Tuesday, April 20, 2010

Temptation Tuesday: Other People's Gardens

PHS Editor Michelle Styles confesses her thrill at visiting other people's gardens

Okay I will admit it, I love visiting other people's gardens. I love making my own garden, but when I am on holiday or needing a break, I like going and seeing what others have done with their outdoor space. Wandering about and seeing what plants they might have or what feature. Enjoying the garden without having to worry about deadheading, weeding or redoing a border.

It all started when my children were too little to go in big houses. Backpacks are not allowed. National Trust gardens provided great places for them to run around. Wallington also had a wonderful secret garden which until thieves got in, had marvellous lead statues that my children liked to say hello to. The walled garden with its great glass house and fountain still fascinates. They also had stone dragon heads (Not griffin as some like to say) on the lawn which the children climbed on.
It was also great to ring the changes and see how the garden changed. When we moved and had enough space, we put in a Tibetan cherry tree because my eldest first learnt to walk in Wallington's orchard under such a tree. The bark looks like metal. A membership of the National Trust gives you free entry to the house and gardens of all of its properties.

From there, we started going to other gardens, NT and privately owned, particularly when we travelling to see my in laws or friends in other parts of the country, aided and abetted by the Good Gardens Guide. The Good Gardens Guide is now in its 20th year. The best gardens are given 2 stars and there is also an explanation as to why the garden is good, plus its opening times.

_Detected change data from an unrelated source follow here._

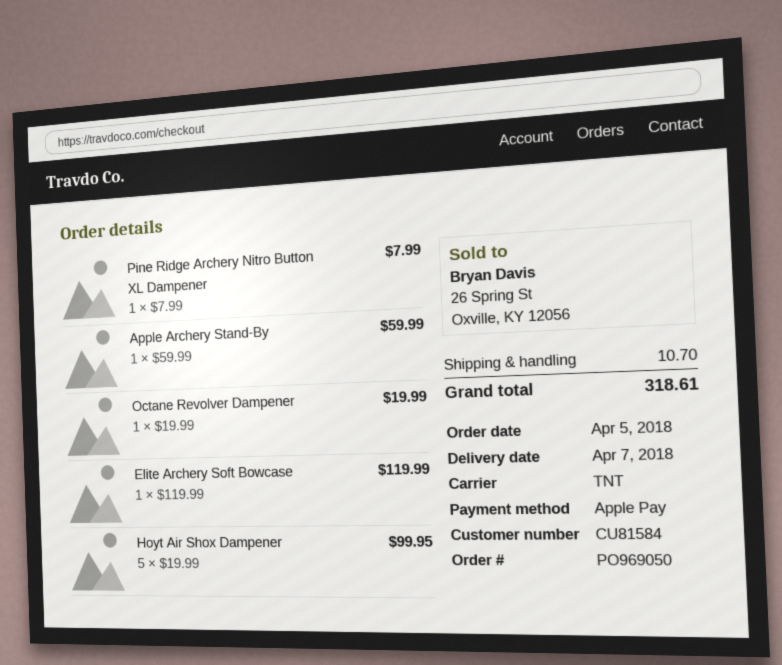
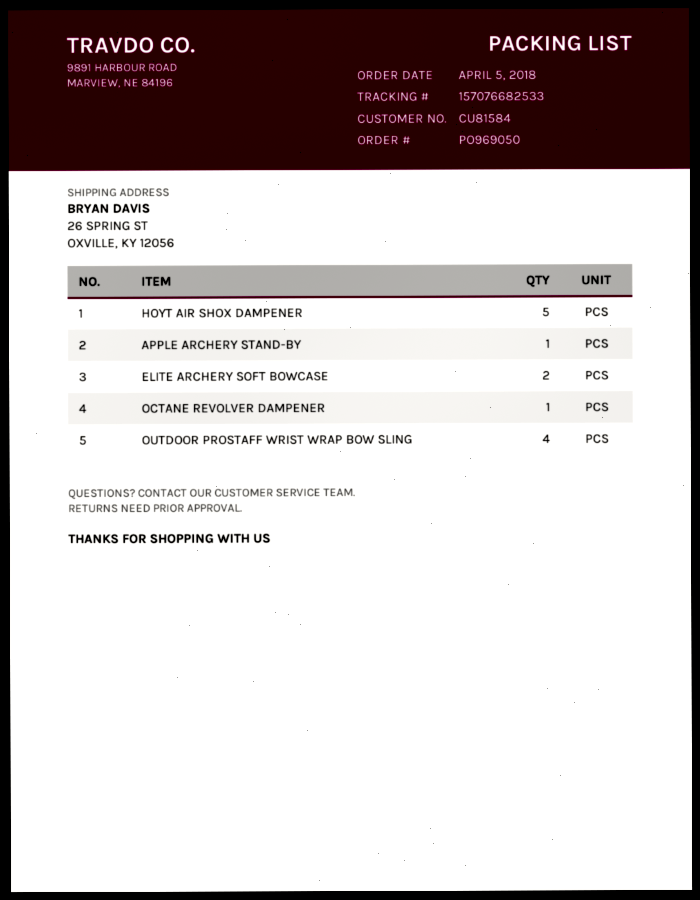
Pine Ridge Archery Nitro Button XL Dampener: 1 -> none
Elite Archery Soft Bowcase: 1 -> 2
OUTDOOR PROSTAFF WRIST WRAP BOW SLING: none -> 4

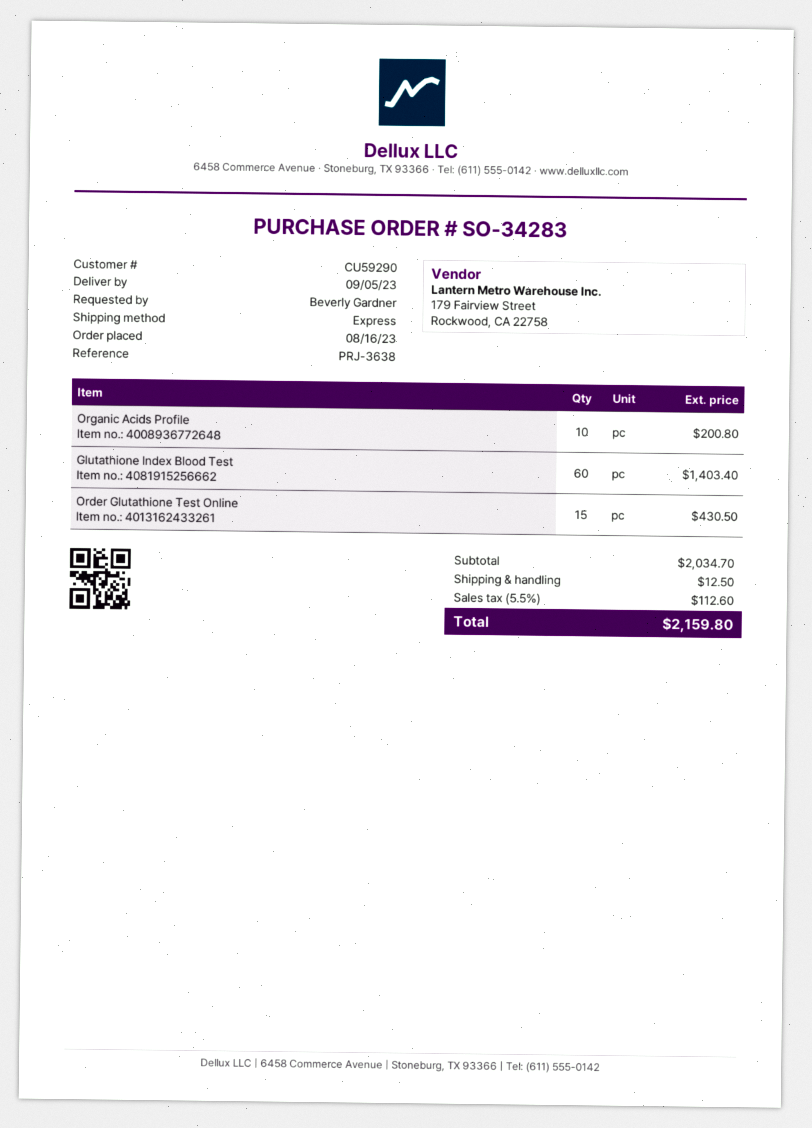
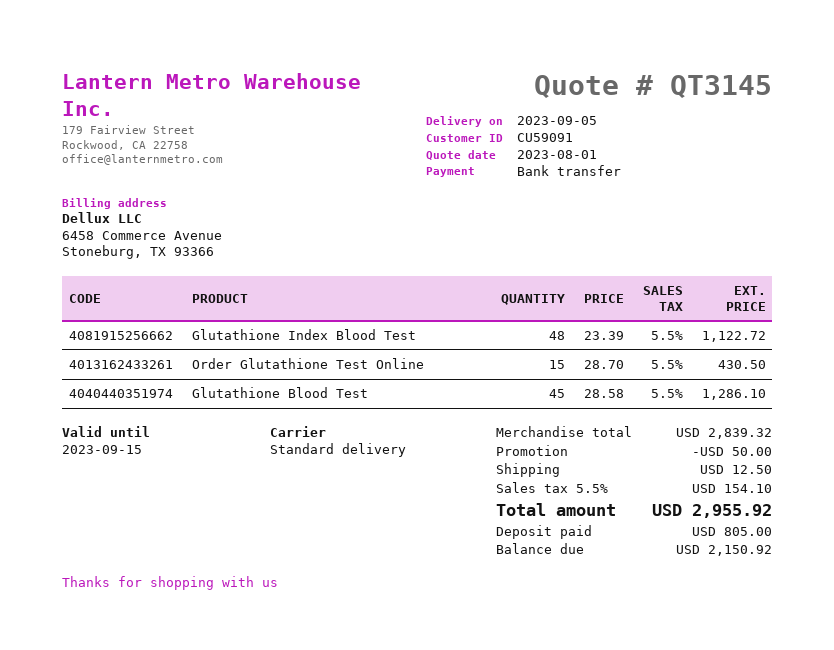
customer number: CU59290 -> CU59091
shipping method: express -> standard
Organic Acids Profile: 10 for 200.80 -> none
Glutathione Index Blood Test: 60 for 1403.40 -> 48 for 1122.72
Glutathione Blood Test: none -> 45 for 1286.10
subtotal: 2034.70 -> 2839.32
discount: none -> 50.00
tax: 5.5% = 112.60 -> 5.5% = 154.10
total: 2159.80 -> 2955.92

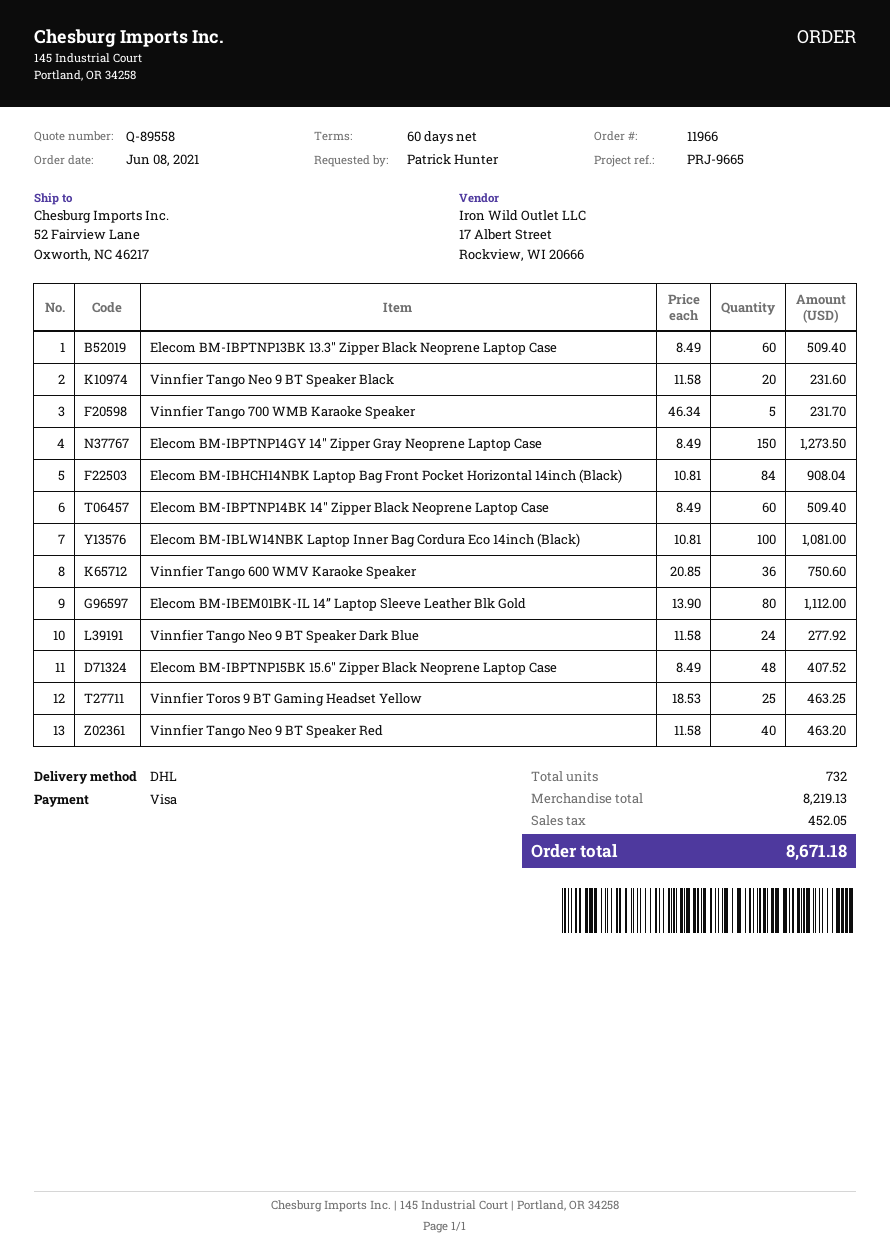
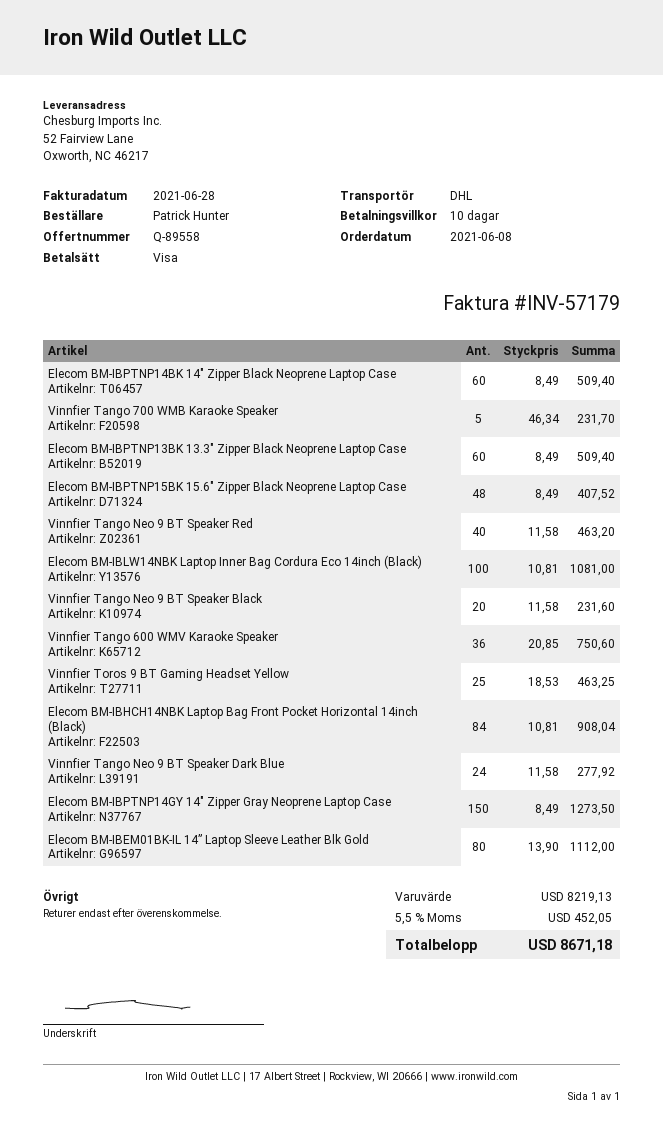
payment terms: 60 days -> 10 days

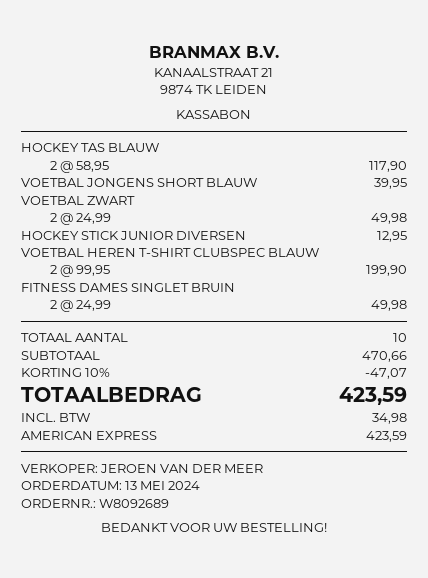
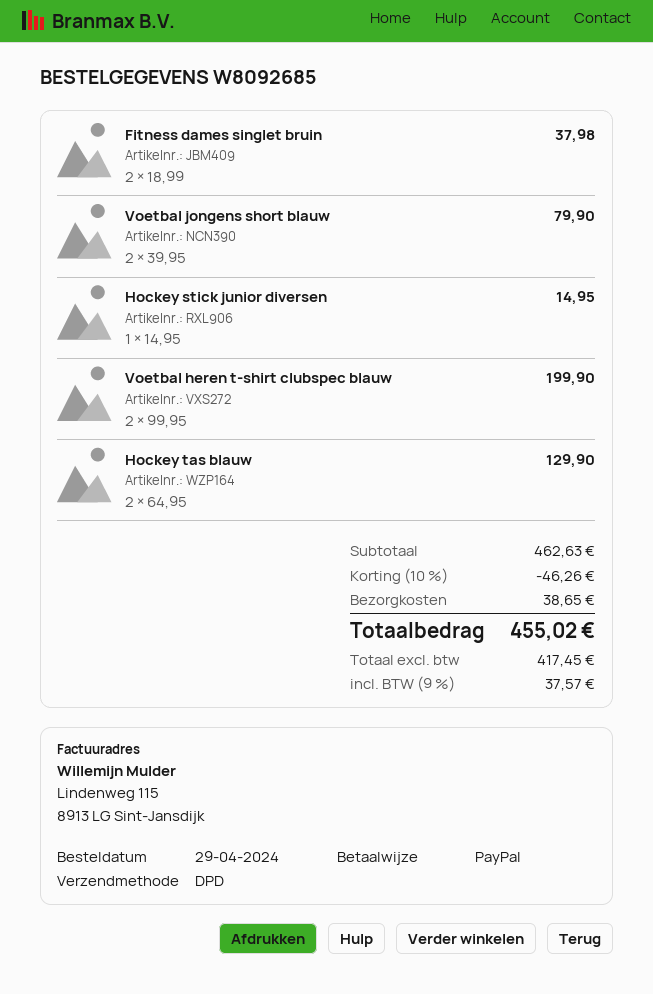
order number: W8092689 -> W8092685
order date: 2024-05-13 -> 2024-04-29
payment method: American Express -> PayPal
HOCKEY TAS BLAUW: 2 x 58.95 = 117.90 -> 2 x 64.95 = 129.90
VOETBAL JONGENS SHORT BLAUW: 1 x 39.95 = 39.95 -> 2 x 39.95 = 79.90
VOETBAL ZWART: 2 x 24.99 = 49.98 -> none
HOCKEY STICK JUNIOR DIVERSEN: 1 x 12.95 = 12.95 -> 1 x 14.95 = 14.95
FITNESS DAMES SINGLET BRUIN: 2 x 24.99 = 49.98 -> 2 x 18.99 = 37.98
subtotal: 470.66 -> 462.63
discount: 10% = 47.07 -> 10% = 46.26
shipping: none -> 38.65
tax: 34.98 -> 37.57
total: 423.59 -> 455.02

Stopping at gardens meant the children could have a play, we could see some great plants and there was generally a place to get a good cup of tea. Once memorably at Newby Hall, the children were able to ride on a model railway through the gardens.
In this way, I have been able to see some of the great late 20th century English gardens from Rosemary Verey's Barnsley when she was still alive to Christpher Lloyd's garden at Great Dixter and Beth Chatto's. We even discovered the Garden House near Buckfast Abbey before its grass border became known. There is something special about being in a great garden. Many of these gardens have nurseries attached and so I was able to purchase interesting varieties for my garden. Thus my cannas have their roots in Great Dixter, my day lilies from Beth Chatto and my alliums from Rosemary Verey. We also ended up visiting gardens in other countries such as the Generaliffe at the Alhambra in Grenada -- a truly magical place.

The village where I lived also had a Garden Open Day for charity. Friends called it the Village snoop around as it was exciting to see what lay behind some of huge walls but the entire village was involved. Several of the bigger houses in the area also open for individual charity days as part of the Yellow Book or National Gardens Scheme. It has been going since 1927 and first raised money for District Nurses but now a number of charities benefit. The Red Cross also runs a similar scheme. It gives you a chance to good gardens which are not normally open to the public plus there is always a chance of finding a good plant on the plant stall. Or a different way of doing the borders...For example, the hostas in the old convent at Nunwick, a garden which is only ever open one day a year but worth seeing, gave us a better idea of what to do with hostas.
The other great thing is seeing the pride that the owners have in their gardens and what they have done with the space available. Sometimes an over grown garden is restored and other times, a once great garden becomes a shadow of its former self.
Because of the bees, we don't open our garden but I am always delighted to visit others' gardens.
So now that garden visiting season is up on us again, anyone been to a good garden lately?

Michelle Styles's latest UK release Compromising Miss Milton includes a scene or two with a garden.


  1. Okay, I'll admit I know absolutely nothing about gardening or plants and our postage-stamp sized patio garden in Islington is testament to that... But my mother who now lives in a small Wiltshire village deep in Thomas Hardy country has the most amazing garden and I love it. She's pretty quirky and her garden reflects that. The cottage she lives in is on a small hill and the garden goes down in three levels. The top one has a huge lawn and a vegetable garden, there's a parking spot covered by a bamboo trellis with climbing vines all over it, a holly tree with a special hideout for the kids and best of all an amazing swimming pond on the second level which has a deck and shallow planted areas on either side to filter the water naturally. It's full of newts and frogs who are nice enough to make themselves scarce if you want to take a dip on a hot summer day. We were there at the weekend with the sun out and the cherry tree blowing blossoms into the pond. Pure bliss. I'm most definitely a city girl through and through but it's wonderful to have a place to escape to.

  2. Heidi --
    That sounds like a wonderful, wonderful garden And the best thing about it is that you can escape there.